Caso mai, a far la parte dei mestatori sono altri, quelli che rilasciano le patenti di democrazia, gli intellettuali progressisti col ditino alzato contro i cittadini in Rete, i quali lorsignori andrebbero tuttavia informati che la democrazia non funziona proprio proprio così.

Con Daniele Capezzone il web diventa il campo di battaglia delle idee

Ed ora è la famigerata Rete a determinarsi come lo strumento in più con cui il cittadino monitora il potere: quando mai, vent’anni fa, avrebbe potuto dire la sua sui trattati internazionali o sui regolamenti europei?

Sia chiaro, il rischio della superficialità nella cultura social e visual è sempre dietro l’angolo, ma non bisogna essere né distruttivi né pessimisti: è vero che a qualcuno piacerebbe imporre Il Grande Fratello di Stato o Il Grande Fratello di Partito come la piattaforma collettivistica Rousseau dei pentastellati, “ma io credo ai Piccoli Fratellini“, continua Capezzone, “cioè ai cittadini armati di un potere di controllo su quell’altro potere, quello politico, che prima non avevano”. Tutto sta nell’uso che se ne fa, se da una prospettiva liberale contro movimenti illiberali o no.

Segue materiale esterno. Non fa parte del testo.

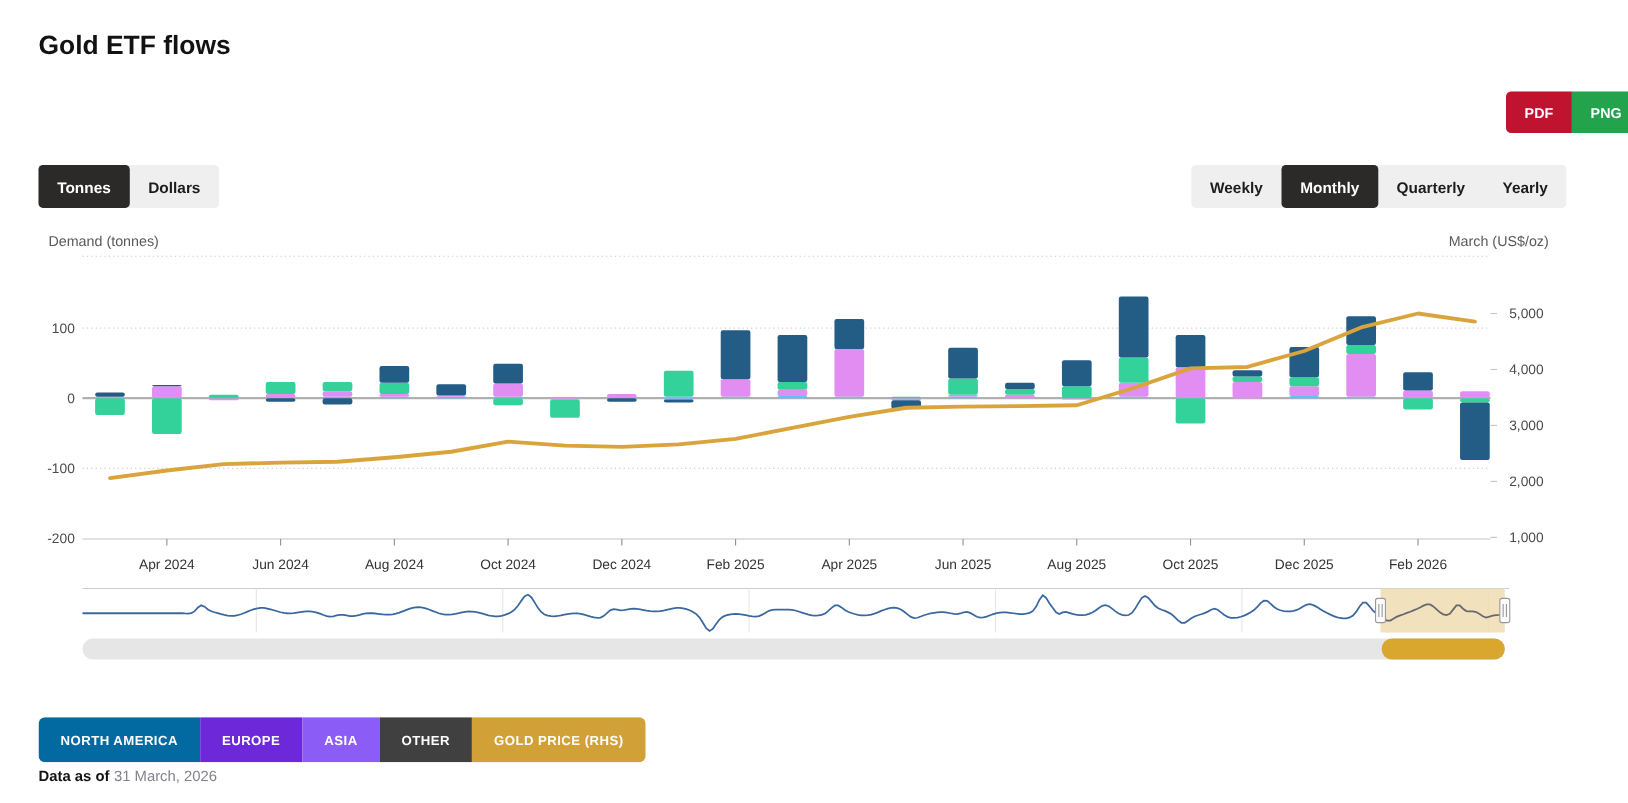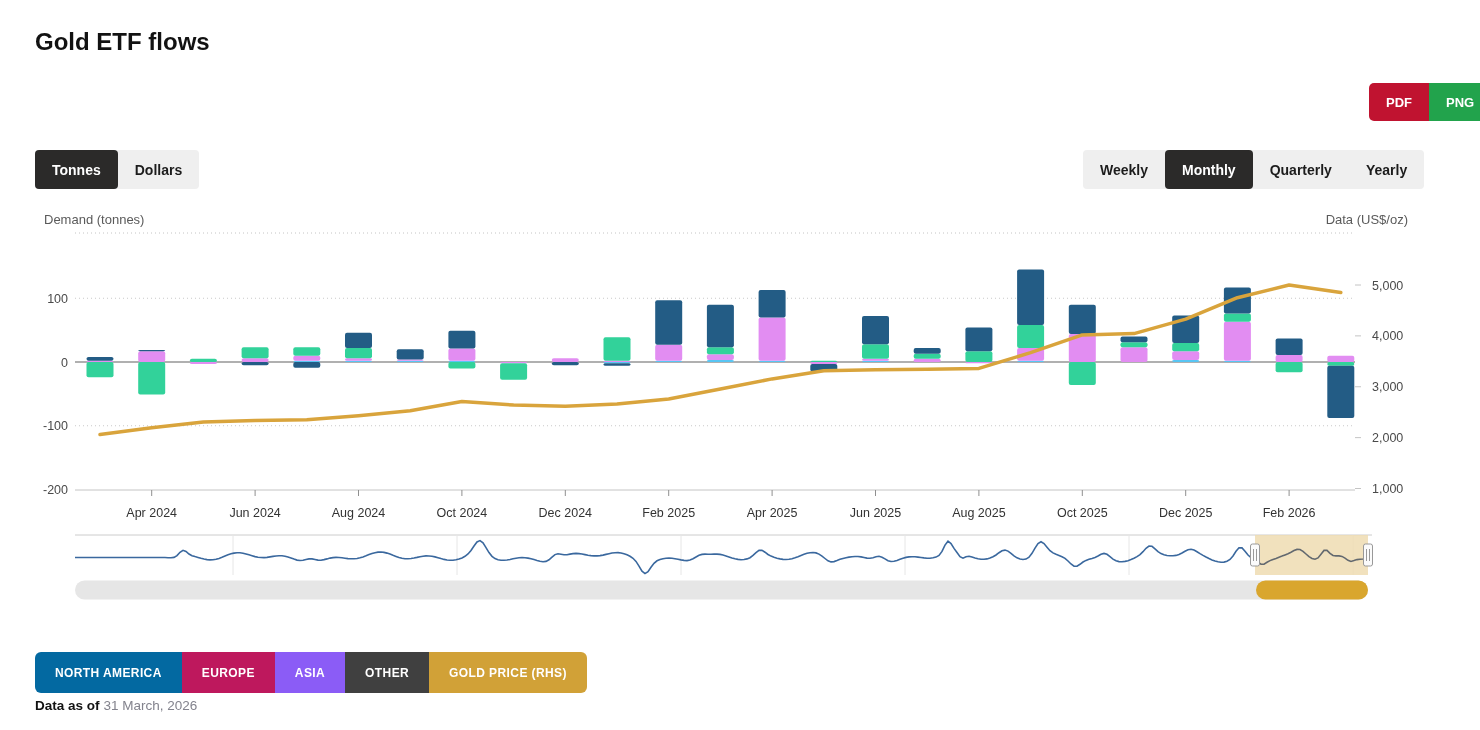"Data (US$/oz)" div.axis-title { text: Data -> March }
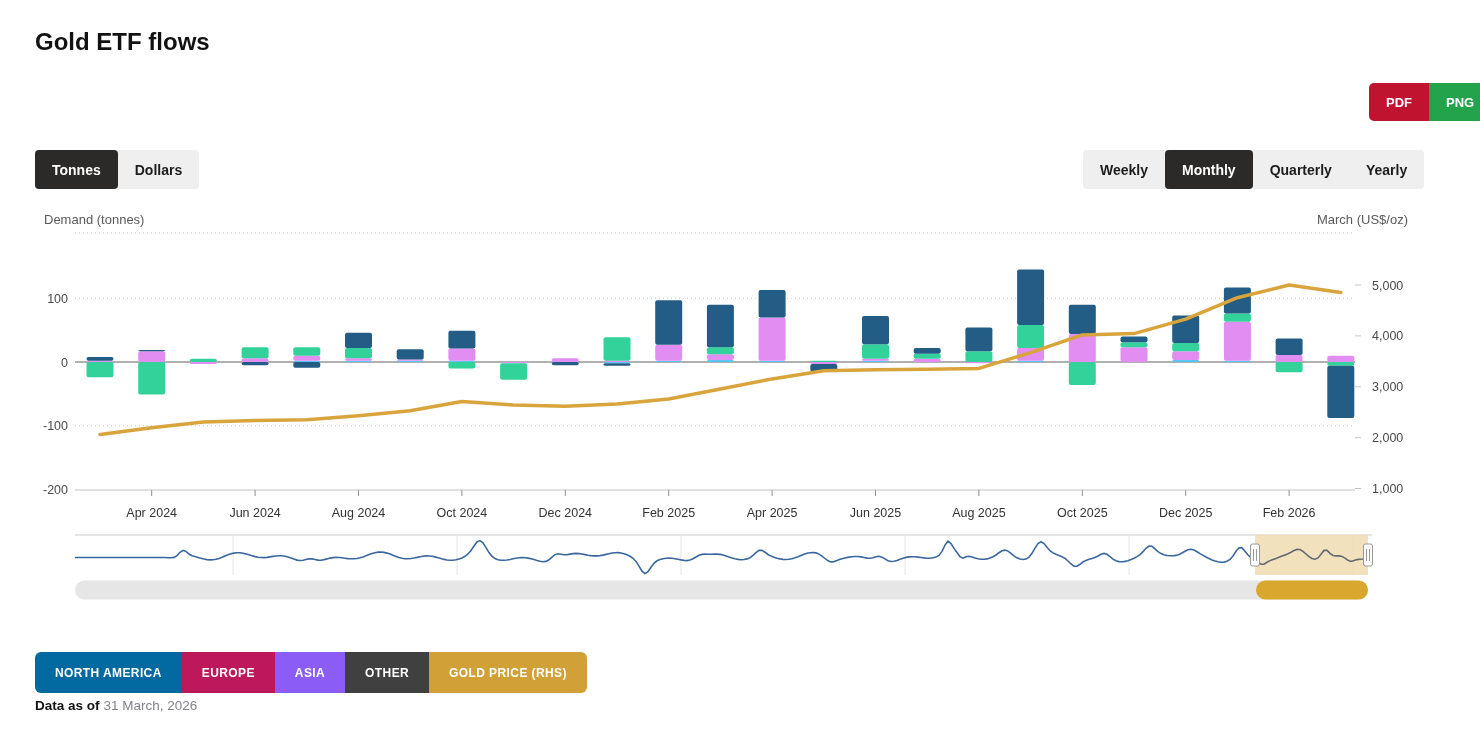"EUROPE" div.item { background: #be185d -> #6d28d9 }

Ma se, oggi più che mai, la politica è comunicazione, qual è stato il più grande comunicatore politico dalla nascita della Repubblica a oggi? “Occorre distinguere tre livelli”, continua Capezzone, “in fase di nascita della Repubblica il migliore è stato sicuramente De Gasperi: la sua campagna fu modernissima, altro che moderazione, fu occidentale e anticomunista. Non dimentichiamo che eravamo nel 1948, quando ancora le TV erano di là da venire (1954) e la propaganda politica era elaborata con ogni strumento, manifesti, affissioni, slogan et cetera. Poi, quando sono arrivate le TV, il più grande comunicatore politico è stato Berlusconi: tutto l’establishment schierato contro di lui, ma dalla sua parte ha avuto i cittadini. Un altro grande comunicatore secondo me è Salvini: efficacissimo nell’utilizzo comunicativo dei social, ma da qui ai prossimi anni dovrà dimostrare di saper coniugare questa sua capacità con la vocazione a governare”.

Torniamo da dove siamo partiti: alla fine i cari-vecchi-e-sempre-meno-venduti giornali di carta che fine faranno? “Avranno un futuro se offriranno al cittadino un luogo e uno spazio di riflessione e di elaborazione delle idee, al di là della lettura della notizia sullo smartphone”.